* [Problem to work on]
Once you have read the entries, please say how many lines hold the string "margin", giving the number only.

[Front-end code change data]

::::::::::

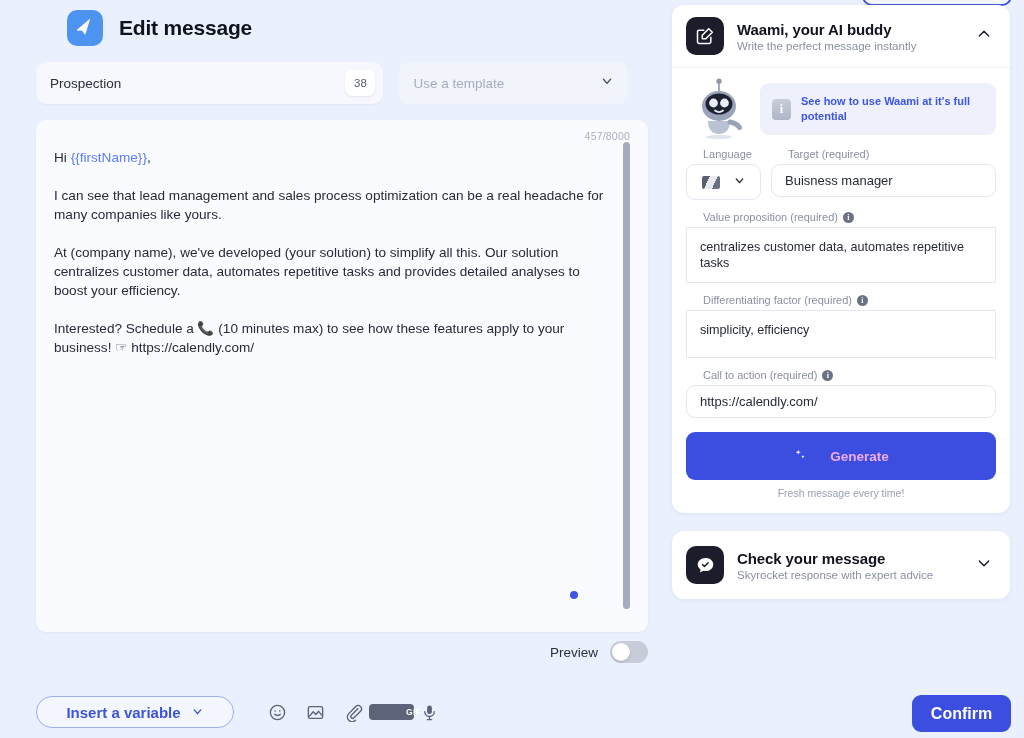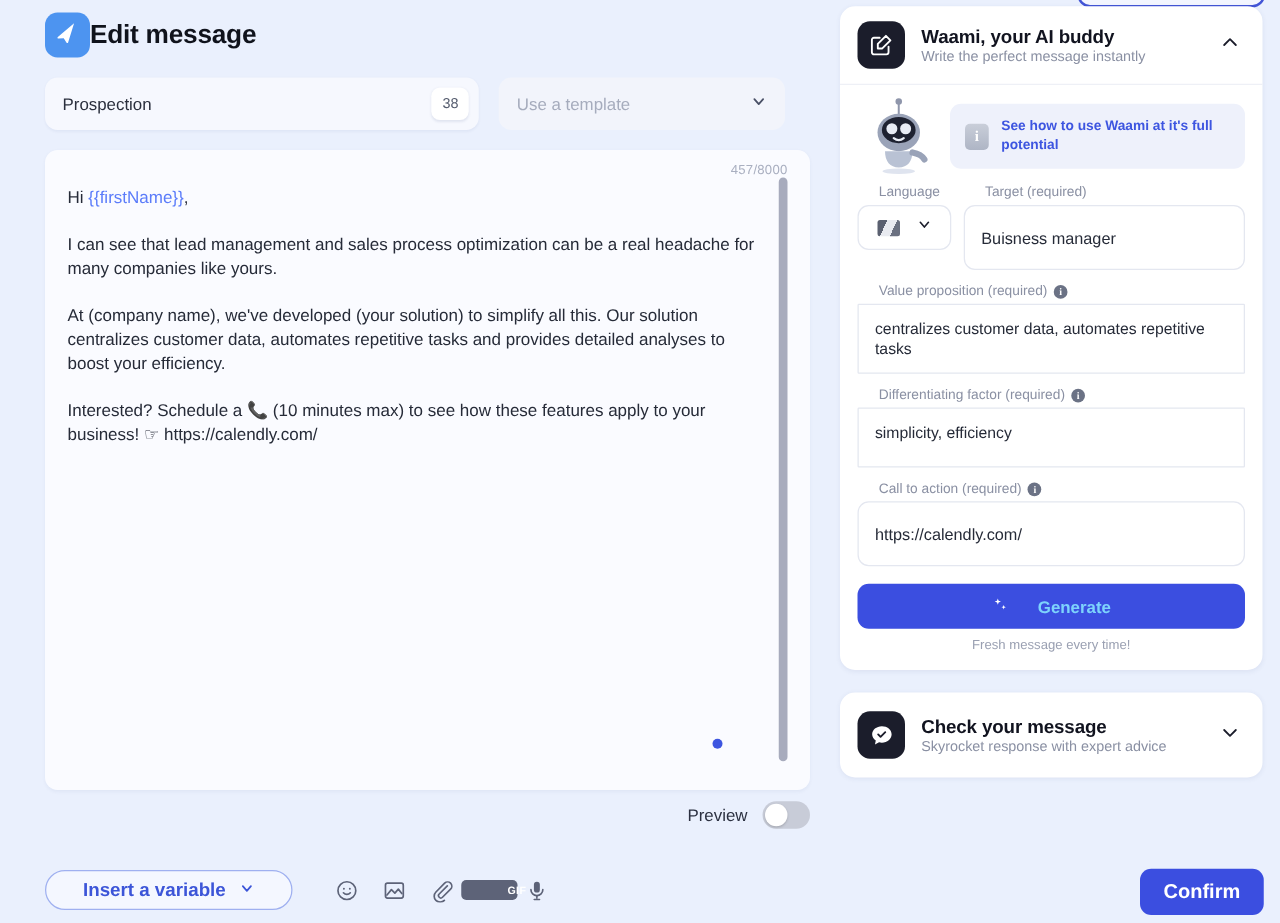--- a/index.html
+++ b/index.html
@@ -27,8 +27,8 @@
     width: 664px; height: 738px;
   }
   .header {
-    display: flex; align-items: center; 
-    padding: 3px 0 0 36px; height: 52px;
+    display: flex; align-items: center; gap: 16px;
+    padding: 3px 0 0 36px; height: 52px; margin-left: 31px;
   }
   .app-badge {
     width: 36px; height: 36px; border-radius: 10px;

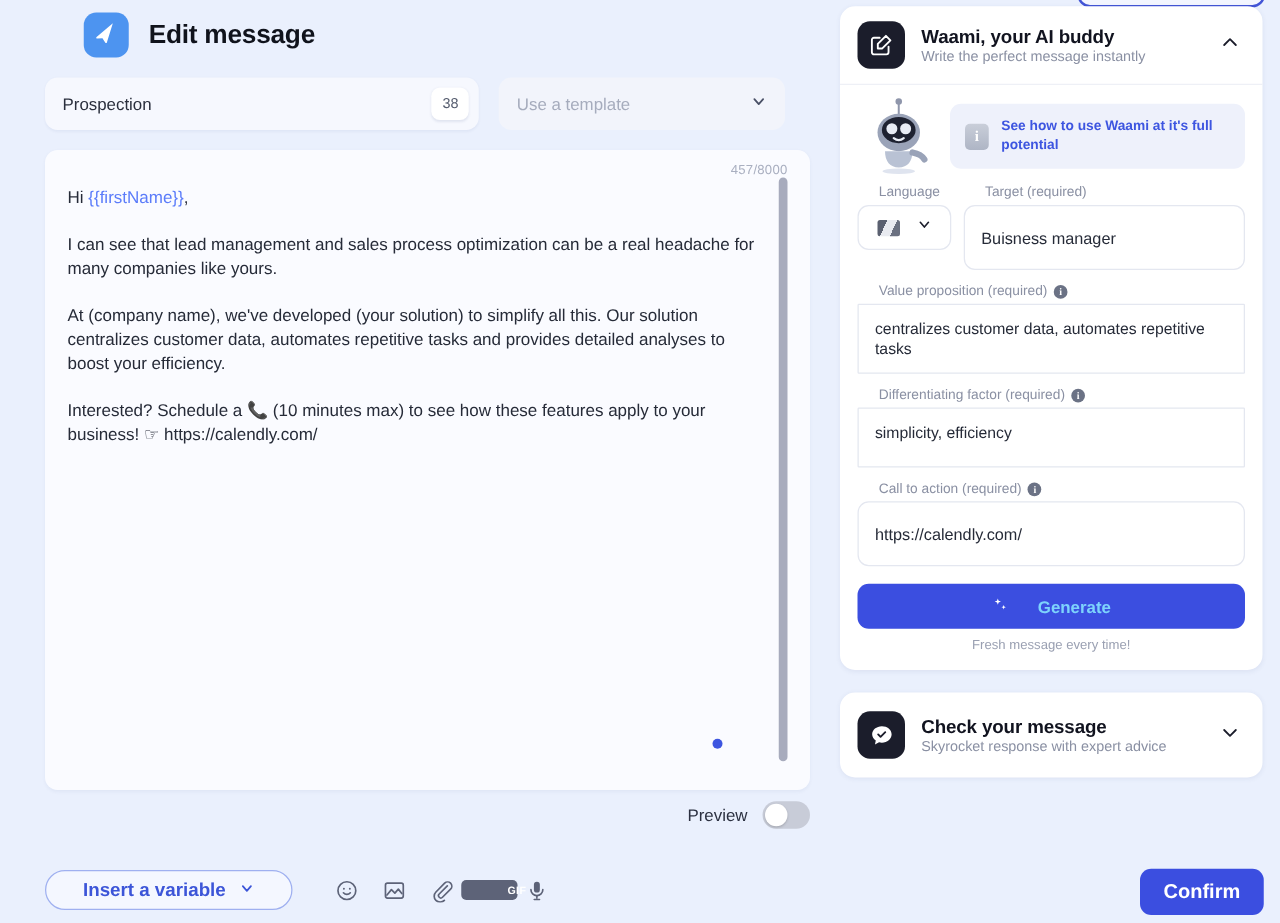--- a/index.html
+++ b/index.html
@@ -208,7 +208,7 @@
     display:inline-block;
   }
   .inp {
-    flex: 1 1 auto; height: 52px; border: 1px solid #e4e7f0; border-radius: 9px;
+    flex: 1 1 auto; height: 33px; border: 1px solid #e4e7f0; border-radius: 9px;
     background: #fff; display: flex; align-items: center; padding: 0 13px;
     font-size: 13px; color: #262b38;
   }

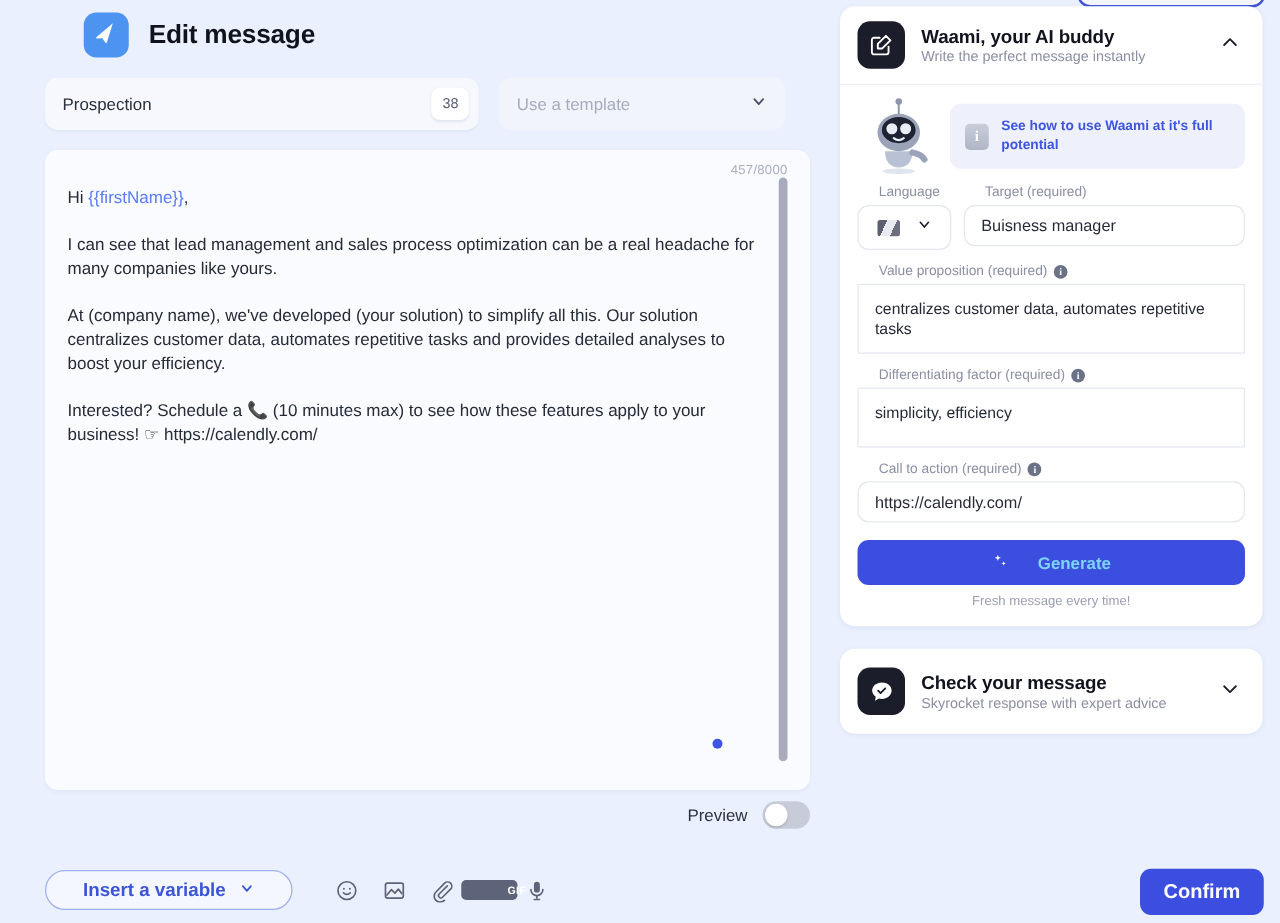--- a/index.html
+++ b/index.html
@@ -220,8 +220,8 @@
   .ta.tall { min-height: 48px; }
   .gap { height: 11px; }
   .gen-btn {
-    margin-top: 14px; width: 100%; height: 36px; border-radius: 9px;
-    background: #3b4ee0; color: #7dd3fc;
+    margin-top: 14px; width: 100%; height: 48px; border-radius: 9px;
+    background: #3b4ee0; color: #f0abfc;
     display:flex; align-items:center; justify-content:center; gap: 23px;
     font-size: 13.5px; font-weight: bold;
   }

::::::::::

* [Worked solution]
3